■ THE PROBLEM:
Each entry below must be repeated exactly, with pictures left out.

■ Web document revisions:
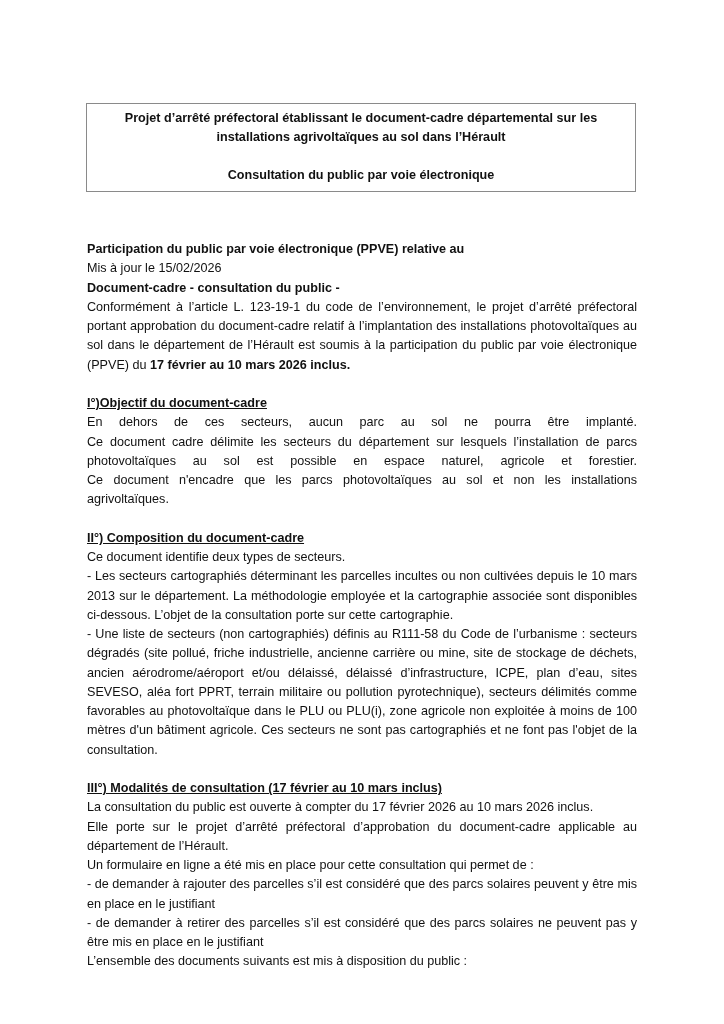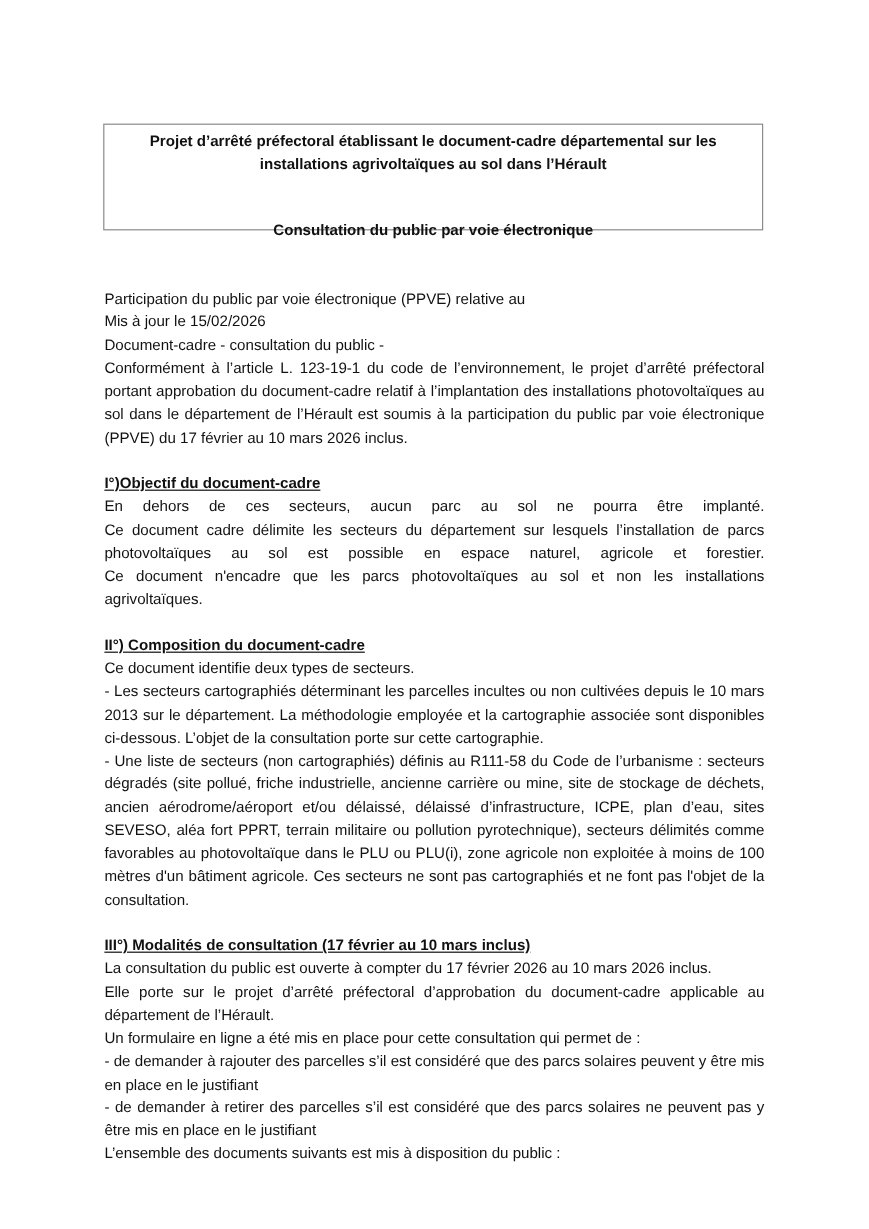--- a/index.html
+++ b/index.html
@@ -2,26 +2,26 @@
 <html><head>
 <meta charset="utf-8">
 <style>
   html, body { margin: 0; padding: 0; background: #ffffff; }
   body { width: 724px; height: 1024px; position: relative; overflow: hidden;
          font-family: "Liberation Sans", sans-serif; color: #111; }
   .page { position: absolute; left: 0; top: 0; width: 724px; height: 924px; background: #fff; }
   .title-box { position: absolute; left: 86px; top: 103px; width: 550px; height: 89px;
                border: 1px solid #8a8a8a; box-sizing: border-box; text-align: center;
                font-weight: bold; font-size: 12.6px; line-height: 19px; padding-top: 5px; }
-  .title-box .sub { margin-top: 36px; }
+  .title-box .sub { margin-top: 19px; }
   .content { position: absolute; left: 87px; top: 240px; width: 550px;
              font-size: 12.6px; line-height: 19.25px; }
   .content p { margin: 0; text-align: justify; }
   .content p.left { text-align: left; }
-  .b { font-weight: normal; }
+  .b { font-weight: bold; }
   .sec-h { font-weight: bold; text-decoration: underline; margin: 0; }
   .gap { height: 19.25px; }
   .justify-all { text-align: justify; text-align-last: justify; }
 </style>
 </head>
 <body>
 
 <div class="page">
 
   <div class="title-box">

■ RESULT:
--- a/index.html
+++ b/index.html
@@ -2,26 +2,26 @@
 <html><head>
 <meta charset="utf-8">
 <style>
   html, body { margin: 0; padding: 0; background: #ffffff; }
   body { width: 724px; height: 1024px; position: relative; overflow: hidden;
          font-family: "Liberation Sans", sans-serif; color: #111; }
   .page { position: absolute; left: 0; top: 0; width: 724px; height: 924px; background: #fff; }
   .title-box { position: absolute; left: 86px; top: 103px; width: 550px; height: 89px;
                border: 1px solid #8a8a8a; box-sizing: border-box; text-align: center;
                font-weight: bold; font-size: 12.6px; line-height: 19px; padding-top: 5px; }
-  .title-box .sub { margin-top: 36px; }
+  .title-box .sub { margin-top: 19px; }
   .content { position: absolute; left: 87px; top: 240px; width: 550px;
              font-size: 12.6px; line-height: 19.25px; }
   .content p { margin: 0; text-align: justify; }
   .content p.left { text-align: left; }
-  .b { font-weight: normal; }
+  .b { font-weight: bold; }
   .sec-h { font-weight: bold; text-decoration: underline; margin: 0; }
   .gap { height: 19.25px; }
   .justify-all { text-align: justify; text-align-last: justify; }
 </style>
 </head>
 <body>
 
 <div class="page">
 
   <div class="title-box">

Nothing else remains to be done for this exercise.